Drug delivery by direct injection to the eye has been used to treat retinal diseases – such as glaucoma, age-related macular degeneration, diabetic retinopathy, and retinitis pigmentosa. As injection can be traumatic to the patient, Meng’s group developed a refillable drug delivery PDMS microfluidic device for the eye. They implanted the device under the conjunctiva (Fig. 9l). The device delivered the contents of its reservoir into the eye when it was manually pressurized (e.g. with a cotton swab) beyond the bursting pressure of the check valve208,209 (Fig. 9m, n). The reservoir featured posts to prevent stiction of the roof against the floor when it was collapsed by pressure application. The contents of the reservoir were re-filled with a sharp needle that punctured the PDMS, but the hole created by the needled was shown to self-seal.

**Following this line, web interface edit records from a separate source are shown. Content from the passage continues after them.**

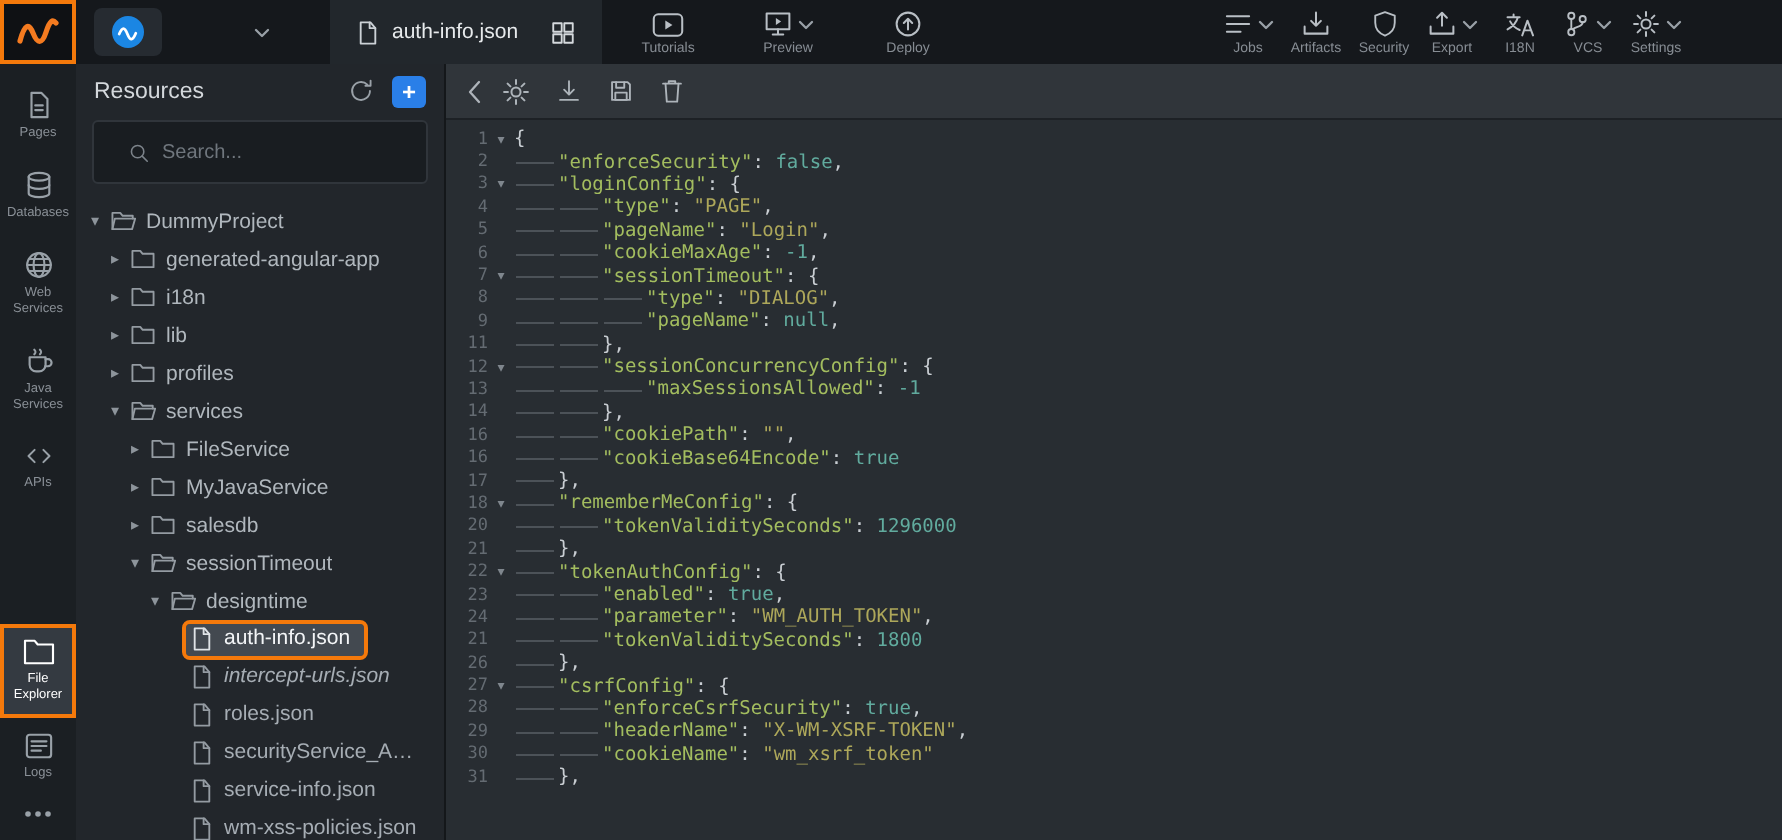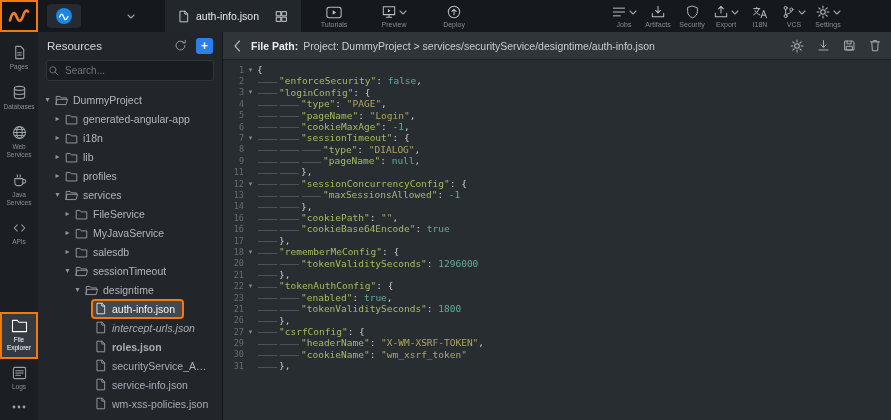"File Path: Project: DummyProject >" div.ed-path { html: <div> <span>File Path:</span><span>Project: DummyProject &gt; services/securityService/designtime/auth-info.json</span> </div> -> none }
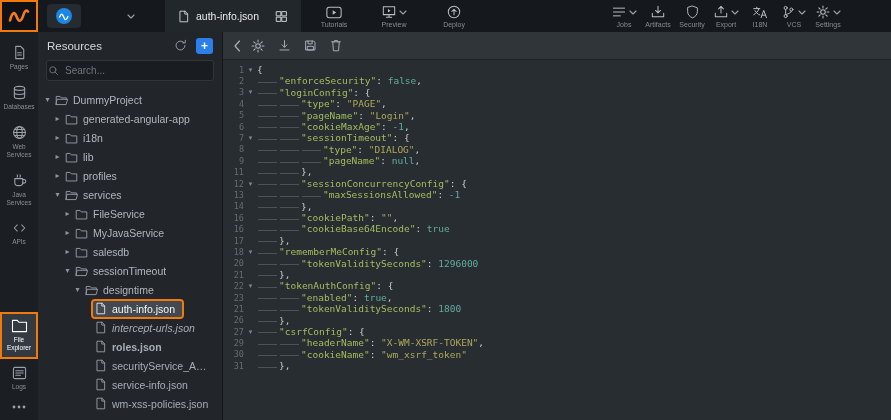"Search..." .search-box { height: 21px -> 32px; padding: 0 1px -> 0 17px }
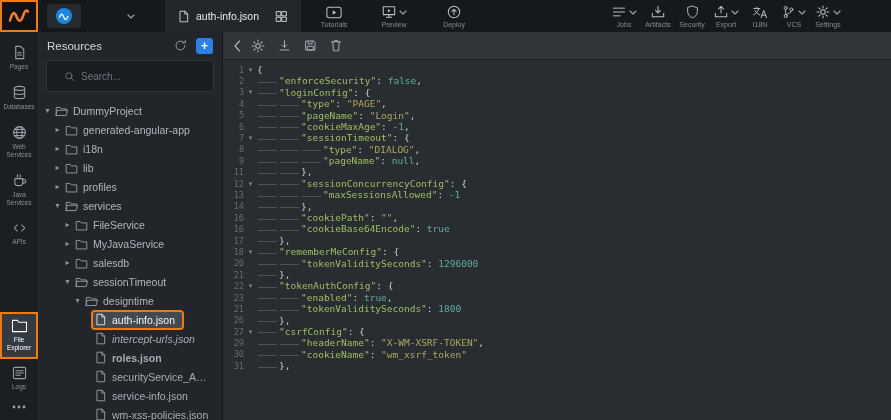"DummyProject" .tinner { align-items: flex-end -> flex-start }
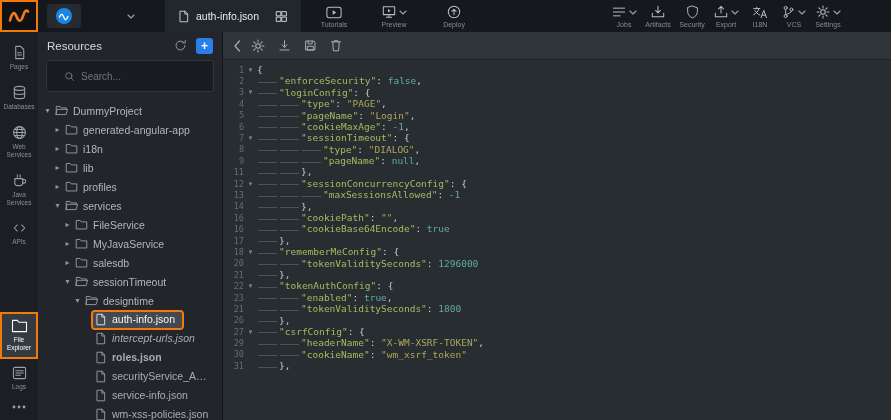"24" div.cl { html: none -> <div> <span>24</span> <span></span> <span><span></span><span></span><span>"parameter"</span><span>: </span><span>"WM_AUTH_TOKEN"</span><span>,</span></span> </div> }
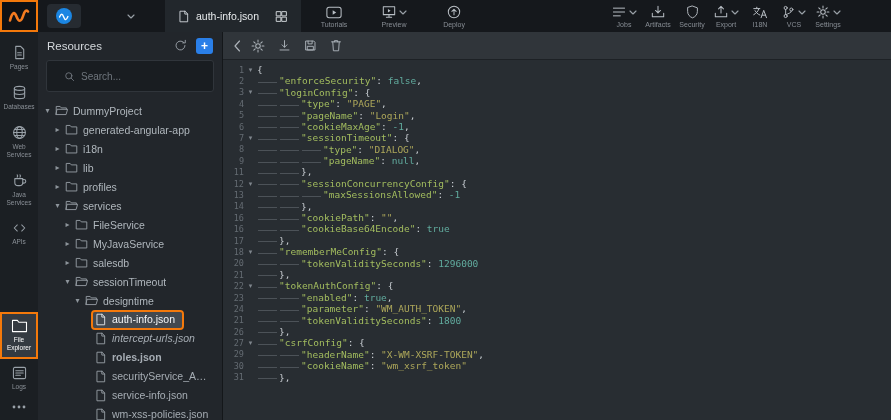"roles.json" div.trow { font-weight: bold -> none }
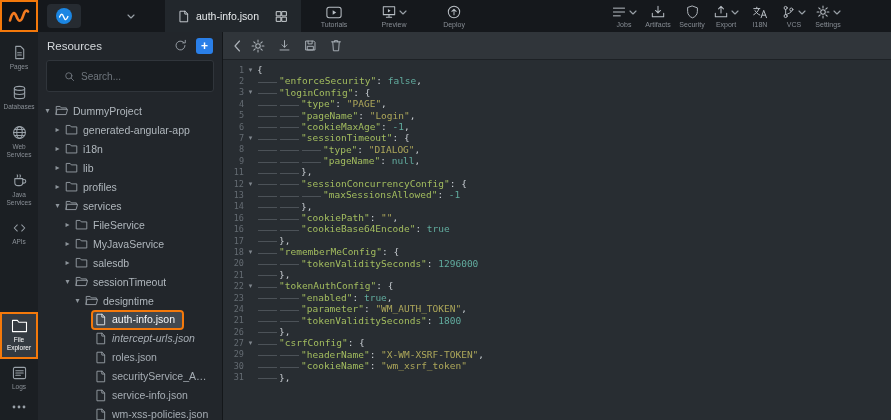"28" div.cl { html: none -> <div> <span>28</span> <span></span> <span><span></span><span></span><span>"enforceCsrfSecurity"</span><span>: </span><span>true</span><span>,</span></span> </div> }
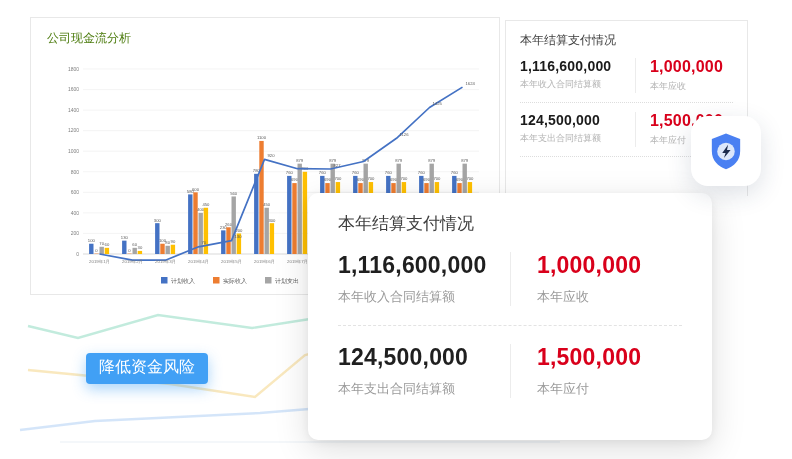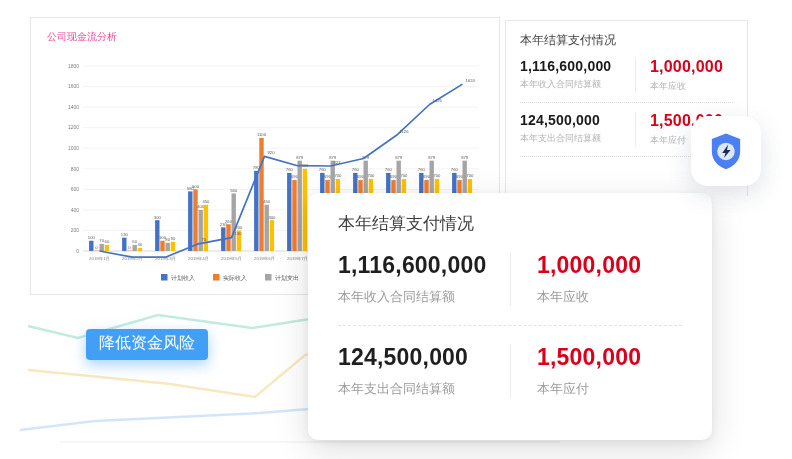"公司现金流分析" .chart-card h3 { color: #ec4899 -> #4d7c0f; font-size: 10px -> 12px }
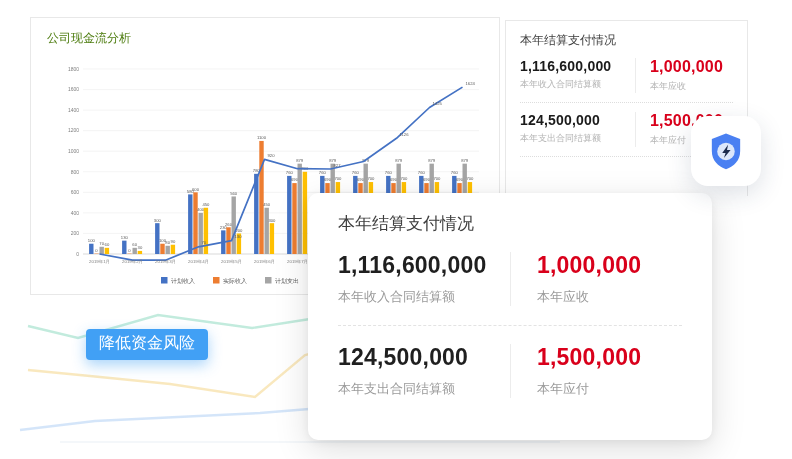"降低资金风险" .risk-badge { top: 329px -> 353px }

Implantable microfluidic devices will eventually require the adoption of biocompatible materials in combination with wireless technologies. Choy’s group has fabricated implantable, biocompatible PMMA chips for the delivery of diclofenac sodium in PEG formulations; the devices were tested in rats210. Ryu and colleagues designed a biodegradable microfluidic device for the delivery of bupivacaine HCl (a local analgesic drug); the device was tested in vitro211. Langer’s group demonstrated wirelessly actuated implantable chips with multiple reservoirs for radio-controlled release of micro-doses of human parathyroid hormone fragment in patients212. The Takahata lab created an implantable wireless device capable of pumping micro-doses of dyes213. A team led by the Rogers lab demonstrated wireless optofluidic neural probes that combined ultrathin, soft microfluidic drug delivery with cellular-scale inorganic light-emitting diode arrays214 (Fig. 9o–r). In freely moving (untethered) wild-type mice, they used these minimally invasive probes to modify gene expression, to deliver peptide ligands, and to provide concurrent photostimulation and antagonist drug delivery in order to manipulate reward-related behaviors. Such probes promise to revolutionize our cellular-level understanding of many live, freely-behaving organisms, ranging from small animals to humans.

Conclusions

Here we have reviewed how the field of microfluidics has contributed to advance the manipulation, sampling, and interrogation of live, intact tissues. We have seen how microfluidic technology is particularly well matched for addressing intact tissues because the availability of these tissues is often scarce (when they are from patient origin) and/or because multiplexing/automating the sampling and/or probing of the tissue using microchannel/microvalve delivery minimizes the overall cost of the experiment, optimizes mass transport, and (in the case of implantable devices) minimizes the chances of tissue damage. Future devices will incorporate more sensing capabilities so that the output is directly integrated within the platform; for ex., a tissue slice device might incorporate immunosensors for the measure of released cytokines in different portions of the slice, or a Drosophila embryo chip might incorporate homeostatic controls to keep pH and nutrients constant. These more sophisticated devices will allow for planning experiments of higher complexity. Presently, the biggest roadblock in building these integrated devices is the lack of a suitable, “common-denominator” fabrication technology – e.g. the electronics, the immunosensors, and the microfluidics are usually fabricated with three different techniques. The production of these multi-material chips will require new modular fabrication techniques – possibly based on digital manufacturing215 – and novel microfluidic designs that allow for monitoring the physiology and pathophysiology of the tissue.